→ Exercise material:
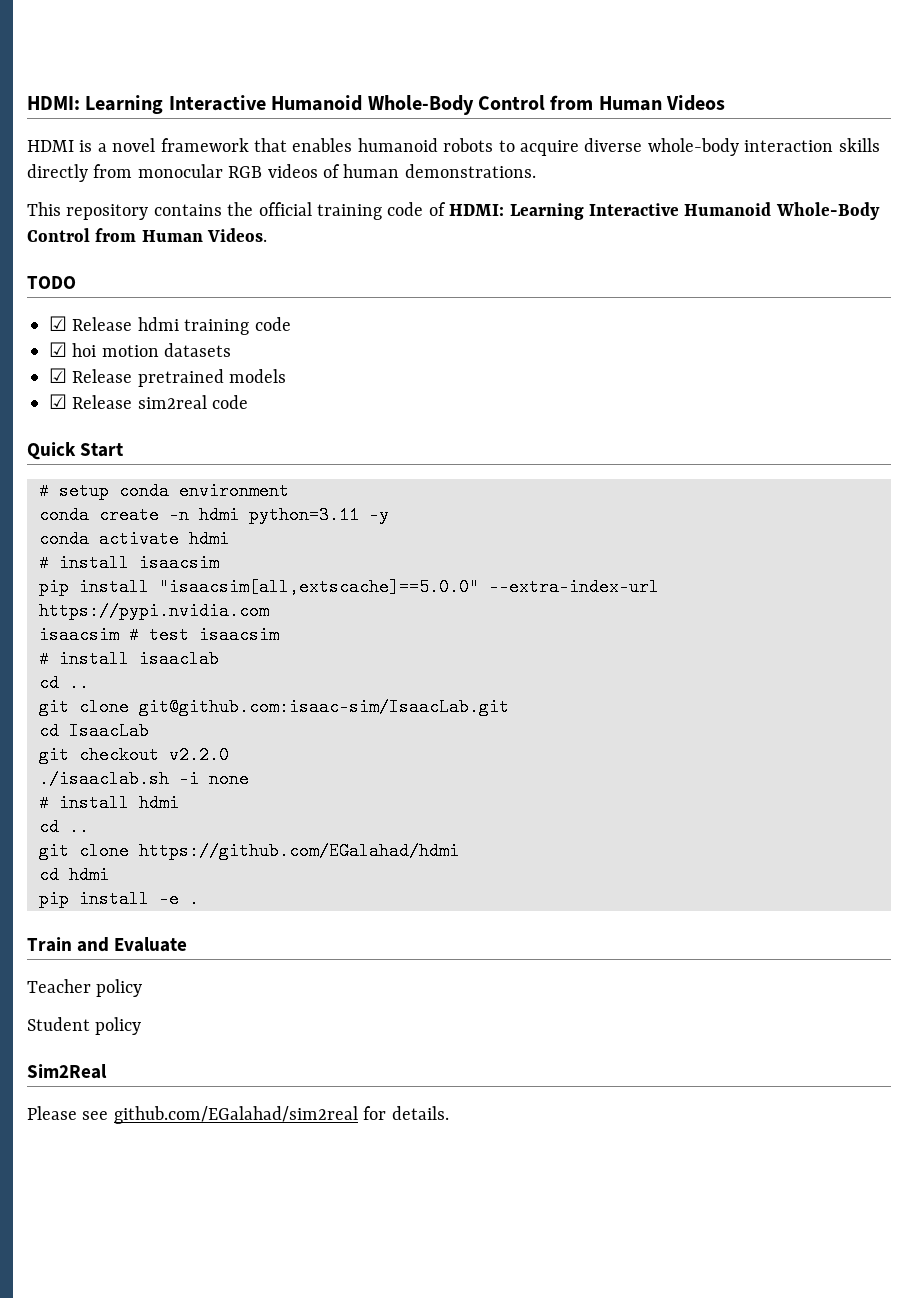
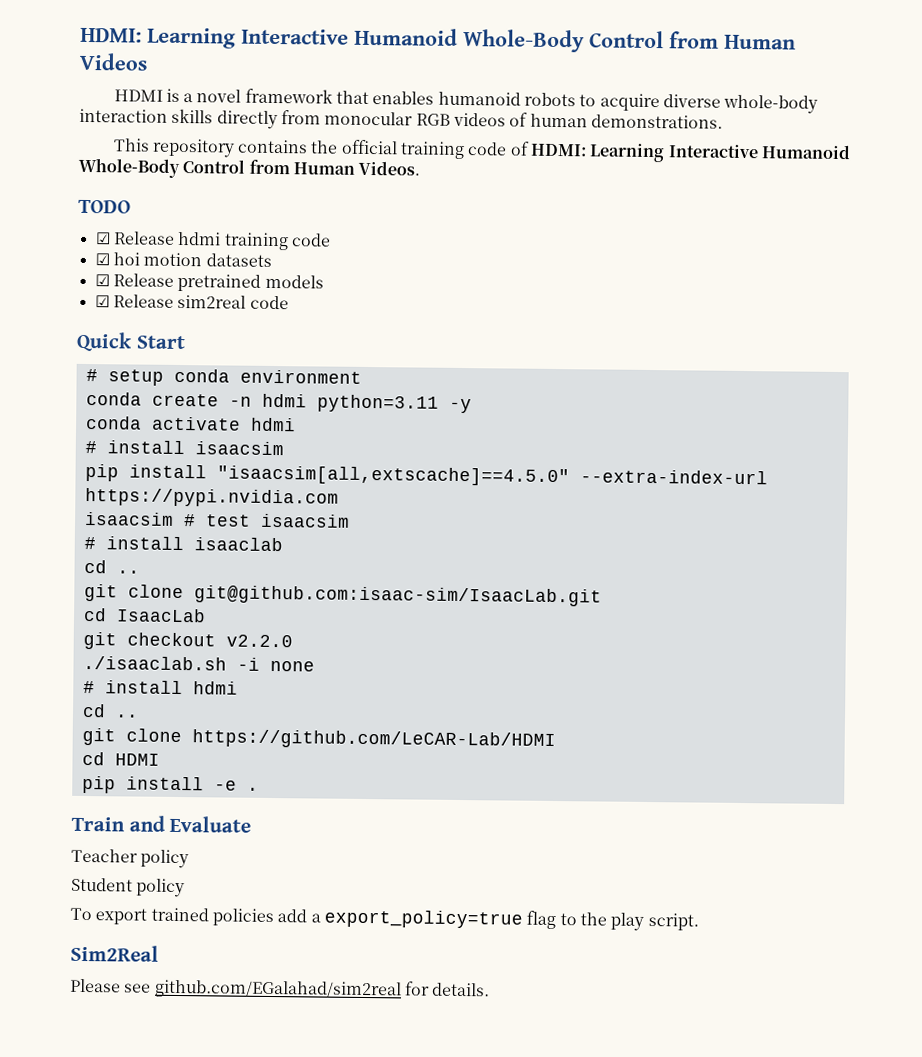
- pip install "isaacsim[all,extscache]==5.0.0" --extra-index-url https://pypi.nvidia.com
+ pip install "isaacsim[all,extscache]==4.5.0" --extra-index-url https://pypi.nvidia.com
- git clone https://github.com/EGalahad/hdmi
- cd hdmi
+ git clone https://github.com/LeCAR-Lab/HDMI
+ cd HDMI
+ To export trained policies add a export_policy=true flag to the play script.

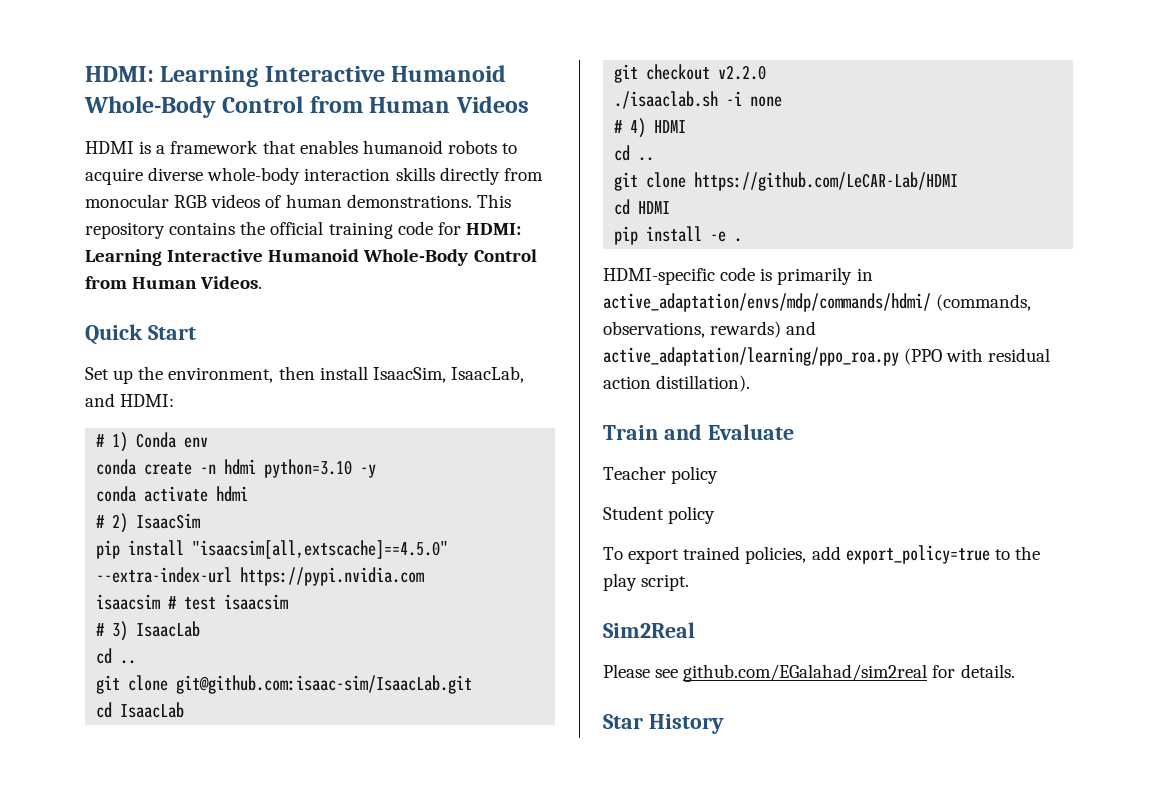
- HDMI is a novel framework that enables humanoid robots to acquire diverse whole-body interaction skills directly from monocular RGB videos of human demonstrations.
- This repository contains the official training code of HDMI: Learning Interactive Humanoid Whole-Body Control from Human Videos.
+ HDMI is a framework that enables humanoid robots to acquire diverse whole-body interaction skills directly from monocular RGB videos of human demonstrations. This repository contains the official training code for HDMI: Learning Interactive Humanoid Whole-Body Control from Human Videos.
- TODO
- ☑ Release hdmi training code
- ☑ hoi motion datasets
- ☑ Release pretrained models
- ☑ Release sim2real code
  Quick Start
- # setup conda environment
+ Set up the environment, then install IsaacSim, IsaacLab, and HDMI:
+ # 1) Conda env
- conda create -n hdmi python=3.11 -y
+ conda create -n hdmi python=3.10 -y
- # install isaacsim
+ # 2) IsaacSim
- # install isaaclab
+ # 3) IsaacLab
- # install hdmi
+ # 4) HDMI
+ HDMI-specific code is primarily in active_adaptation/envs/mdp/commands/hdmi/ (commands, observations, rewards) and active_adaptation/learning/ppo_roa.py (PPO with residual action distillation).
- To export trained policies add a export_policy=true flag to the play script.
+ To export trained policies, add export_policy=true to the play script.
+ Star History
--
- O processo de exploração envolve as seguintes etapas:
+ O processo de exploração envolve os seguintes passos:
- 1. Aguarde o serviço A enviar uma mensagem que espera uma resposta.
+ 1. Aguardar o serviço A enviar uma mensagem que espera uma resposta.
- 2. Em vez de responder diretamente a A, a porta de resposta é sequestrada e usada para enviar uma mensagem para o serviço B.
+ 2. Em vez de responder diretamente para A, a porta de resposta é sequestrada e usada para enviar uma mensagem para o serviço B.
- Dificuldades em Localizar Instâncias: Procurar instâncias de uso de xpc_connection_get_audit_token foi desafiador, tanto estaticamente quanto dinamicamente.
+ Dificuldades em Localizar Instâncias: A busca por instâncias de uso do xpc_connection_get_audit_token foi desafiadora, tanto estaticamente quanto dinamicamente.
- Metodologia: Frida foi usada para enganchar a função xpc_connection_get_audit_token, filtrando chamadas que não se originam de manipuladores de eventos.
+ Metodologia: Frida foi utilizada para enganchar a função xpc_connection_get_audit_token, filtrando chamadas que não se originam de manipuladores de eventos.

→ Work to complete: Using the data above, repeat exactly the lines that begin at the line with "- This repository" and end at the line with "hdmi python=3.10 -y", both ends included.

→ Written response:
- This repository contains the official training code of HDMI: Learning Interactive Humanoid Whole-Body Control from Human Videos.
+ HDMI is a framework that enables humanoid robots to acquire diverse whole-body interaction skills directly from monocular RGB videos of human demonstrations. This repository contains the official training code for HDMI: Learning Interactive Humanoid Whole-Body Control from Human Videos.
- TODO
- ☑ Release hdmi training code
- ☑ hoi motion datasets
- ☑ Release pretrained models
- ☑ Release sim2real code
  Quick Start
- # setup conda environment
+ Set up the environment, then install IsaacSim, IsaacLab, and HDMI:
+ # 1) Conda env
- conda create -n hdmi python=3.11 -y
+ conda create -n hdmi python=3.10 -y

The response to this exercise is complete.